§ **WHAT THE EXERCISE ASKS**
Give only the number of lines in the data that contain the word "webpack".

(Revision comparison data)
-----
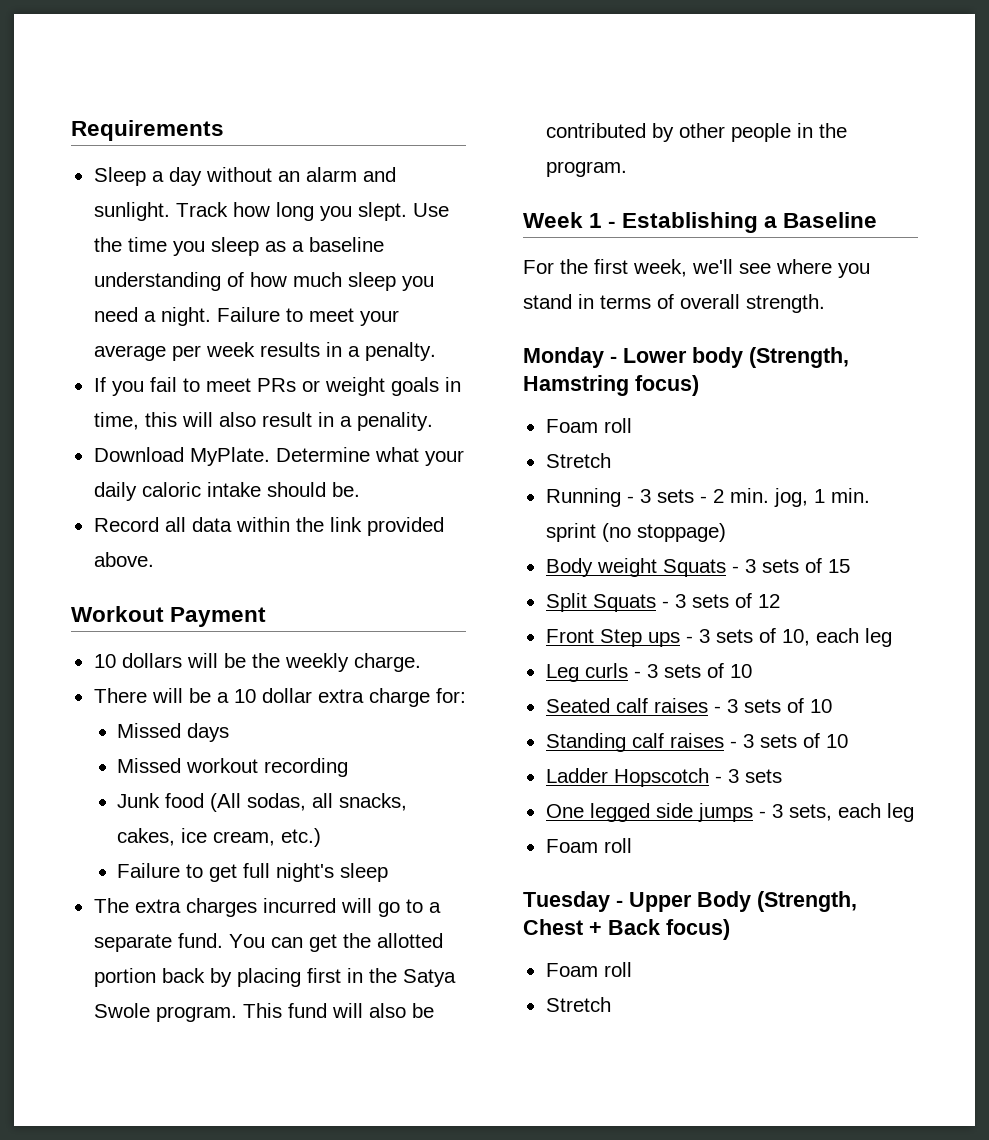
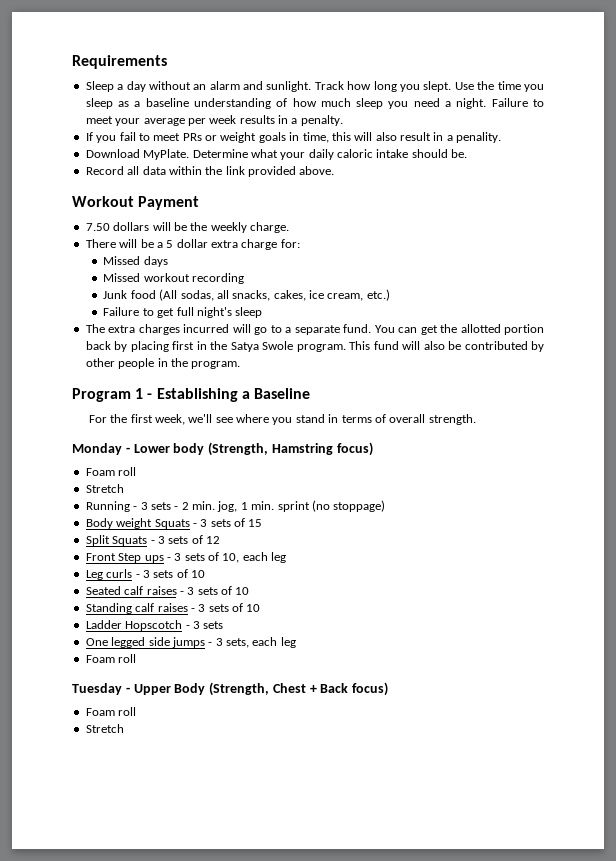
[93,654,116,668] 10 -> [85,223,110,231] 7.50
[233,689,256,703] 10 -> [166,240,174,248] 5
[523,212,583,228] Week -> [72,388,131,402] Program

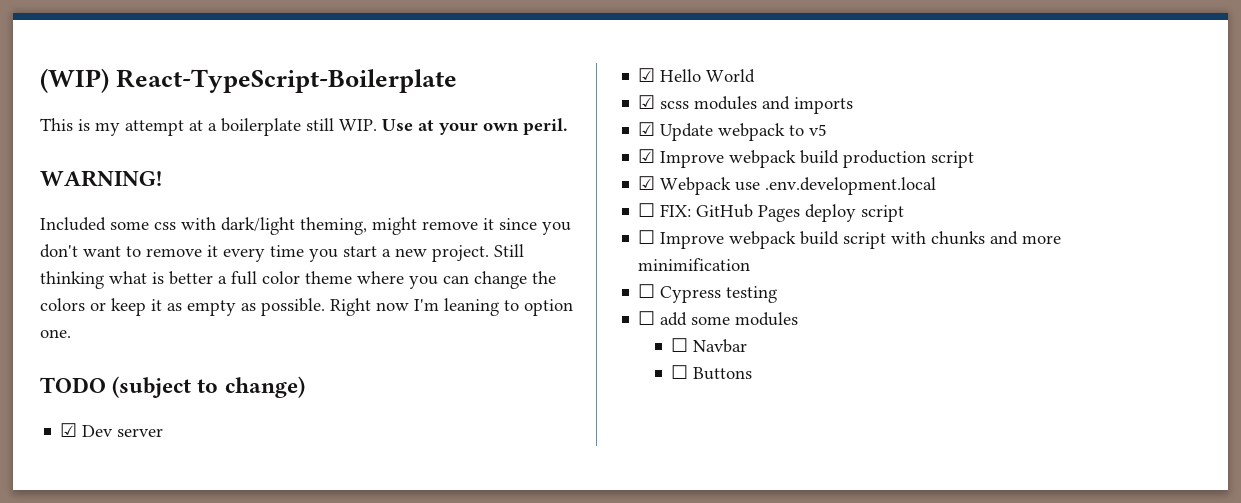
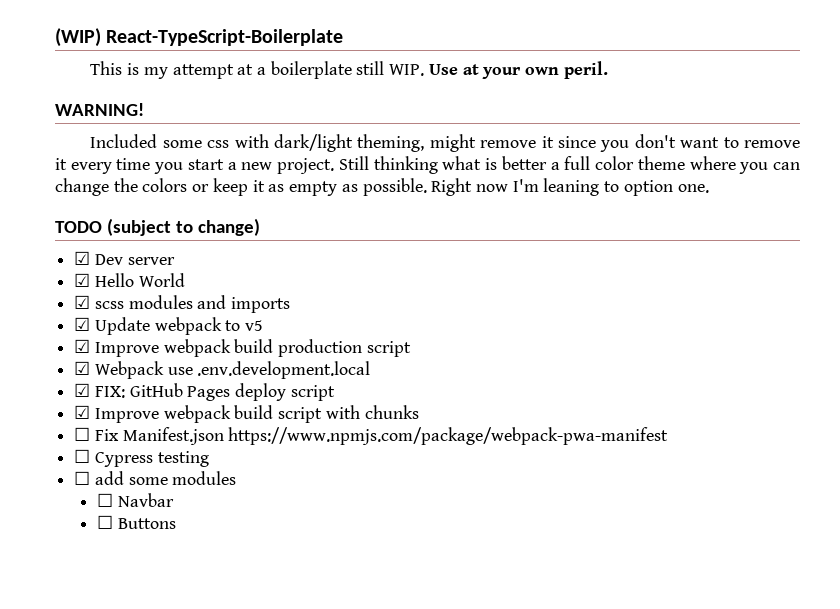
[638,203,656,217] ☐ -> [74,383,91,397] ☑
[638,230,656,244] ☐ -> [74,405,91,419] ☑
[990,231,1062,245] [638,258,751,271] and more minimification -> [74,427,669,445] // ☐ Fix Manifest.json https://www.npmjs.com/package/webpack-pwa-manifest

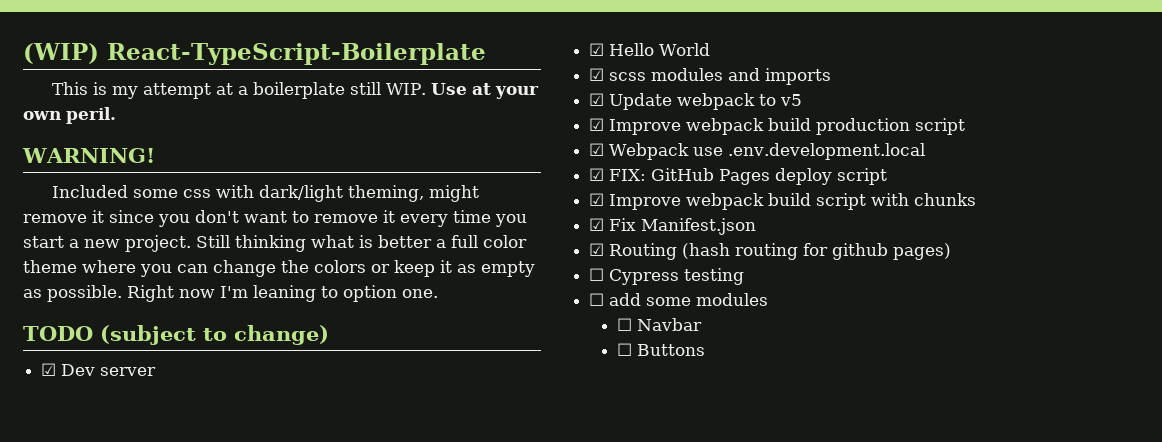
[74,427,91,441] ☐ -> [589,218,605,231] ☑
[228,427,669,445] https://www.npmjs.com/package/webpack-pwa-manifest -> [589,243,952,260] // ☑ Routing (hash routing for github pages)

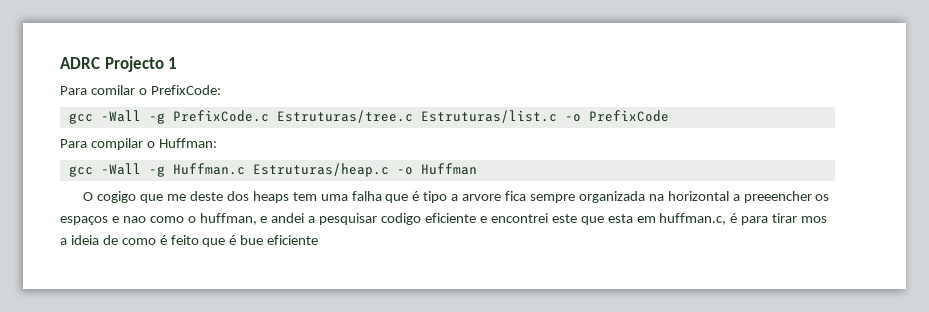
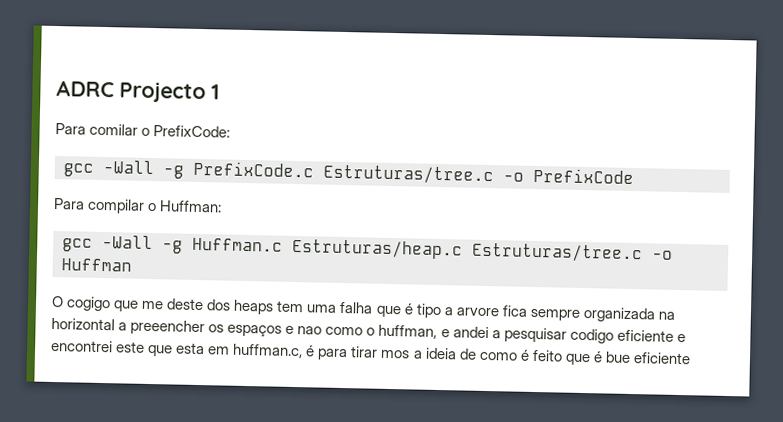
[420,110,557,123] Estruturas/list.c -> (494, 174) none
(389, 170) none -> [472,242,643,263] Estruturas/tree.c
-----
§ **REPLY TO THE EXERCISE**
2